TASK PROMPT - Take each line in the entries below that holds "bold" and show it.

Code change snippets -
------
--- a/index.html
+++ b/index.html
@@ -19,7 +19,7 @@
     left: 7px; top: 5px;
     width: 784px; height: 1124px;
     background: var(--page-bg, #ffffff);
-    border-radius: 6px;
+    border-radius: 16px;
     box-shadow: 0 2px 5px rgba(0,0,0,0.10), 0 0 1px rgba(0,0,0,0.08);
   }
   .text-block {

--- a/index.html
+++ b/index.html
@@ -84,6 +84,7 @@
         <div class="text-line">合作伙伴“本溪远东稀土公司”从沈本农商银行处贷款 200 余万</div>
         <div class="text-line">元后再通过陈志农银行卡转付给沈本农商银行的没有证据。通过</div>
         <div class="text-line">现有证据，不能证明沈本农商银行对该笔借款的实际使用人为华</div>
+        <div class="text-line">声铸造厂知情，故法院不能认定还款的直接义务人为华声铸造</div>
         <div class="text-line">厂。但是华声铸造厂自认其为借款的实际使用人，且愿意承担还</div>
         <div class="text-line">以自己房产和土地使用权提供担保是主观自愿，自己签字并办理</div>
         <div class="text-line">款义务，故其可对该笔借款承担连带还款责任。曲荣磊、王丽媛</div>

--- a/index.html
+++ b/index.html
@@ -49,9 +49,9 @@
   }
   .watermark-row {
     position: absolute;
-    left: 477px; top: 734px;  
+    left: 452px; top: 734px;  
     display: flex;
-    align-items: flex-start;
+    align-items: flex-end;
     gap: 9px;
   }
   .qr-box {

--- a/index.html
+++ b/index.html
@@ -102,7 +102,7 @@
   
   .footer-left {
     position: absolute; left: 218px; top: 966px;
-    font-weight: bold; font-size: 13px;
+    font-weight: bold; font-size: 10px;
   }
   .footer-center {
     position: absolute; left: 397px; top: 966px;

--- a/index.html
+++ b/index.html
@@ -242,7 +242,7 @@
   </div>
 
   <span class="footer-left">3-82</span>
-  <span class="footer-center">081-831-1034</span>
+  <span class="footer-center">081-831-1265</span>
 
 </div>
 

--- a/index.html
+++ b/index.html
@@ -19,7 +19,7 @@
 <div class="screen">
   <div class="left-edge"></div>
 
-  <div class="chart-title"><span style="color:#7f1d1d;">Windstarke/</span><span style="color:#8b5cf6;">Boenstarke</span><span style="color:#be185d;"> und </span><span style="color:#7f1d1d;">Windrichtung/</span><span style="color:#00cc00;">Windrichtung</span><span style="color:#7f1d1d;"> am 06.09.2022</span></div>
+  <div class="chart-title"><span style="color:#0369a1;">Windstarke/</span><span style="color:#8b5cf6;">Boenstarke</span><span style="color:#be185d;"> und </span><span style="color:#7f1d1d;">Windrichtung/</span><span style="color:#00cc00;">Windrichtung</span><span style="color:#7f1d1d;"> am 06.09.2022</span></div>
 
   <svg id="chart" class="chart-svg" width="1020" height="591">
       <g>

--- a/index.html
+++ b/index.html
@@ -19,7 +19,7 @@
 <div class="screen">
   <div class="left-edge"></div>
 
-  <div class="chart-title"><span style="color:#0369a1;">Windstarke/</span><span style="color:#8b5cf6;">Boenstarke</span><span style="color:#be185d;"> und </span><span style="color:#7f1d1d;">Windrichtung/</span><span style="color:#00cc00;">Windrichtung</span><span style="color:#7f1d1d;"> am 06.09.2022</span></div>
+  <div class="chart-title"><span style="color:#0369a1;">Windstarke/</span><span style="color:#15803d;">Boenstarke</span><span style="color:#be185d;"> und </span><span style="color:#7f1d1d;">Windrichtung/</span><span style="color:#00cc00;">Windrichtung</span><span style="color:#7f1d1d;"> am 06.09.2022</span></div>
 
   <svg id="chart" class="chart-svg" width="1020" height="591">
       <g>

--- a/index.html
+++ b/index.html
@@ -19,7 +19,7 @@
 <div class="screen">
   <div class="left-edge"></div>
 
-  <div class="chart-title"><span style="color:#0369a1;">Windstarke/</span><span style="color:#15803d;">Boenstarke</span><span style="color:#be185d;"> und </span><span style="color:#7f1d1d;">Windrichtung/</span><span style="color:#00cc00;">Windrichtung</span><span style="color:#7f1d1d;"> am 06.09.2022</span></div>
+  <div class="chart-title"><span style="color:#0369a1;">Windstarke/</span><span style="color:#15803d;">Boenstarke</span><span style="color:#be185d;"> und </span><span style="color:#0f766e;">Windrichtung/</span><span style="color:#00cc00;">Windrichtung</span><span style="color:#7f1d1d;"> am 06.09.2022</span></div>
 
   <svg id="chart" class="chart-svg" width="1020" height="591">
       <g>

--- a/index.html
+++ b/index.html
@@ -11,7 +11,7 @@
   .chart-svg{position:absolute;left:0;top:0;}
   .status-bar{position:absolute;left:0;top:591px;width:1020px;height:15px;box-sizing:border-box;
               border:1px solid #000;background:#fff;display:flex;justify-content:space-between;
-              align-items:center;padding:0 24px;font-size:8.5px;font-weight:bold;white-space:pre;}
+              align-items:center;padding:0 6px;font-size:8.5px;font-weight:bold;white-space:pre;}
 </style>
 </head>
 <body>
------
OUTPUT OF THE EXERCISE -
-    font-weight: bold; font-size: 13px;
+    font-weight: bold; font-size: 10px;
-              align-items:center;padding:0 24px;font-size:8.5px;font-weight:bold;white-space:pre;}
+              align-items:center;padding:0 6px;font-size:8.5px;font-weight:bold;white-space:pre;}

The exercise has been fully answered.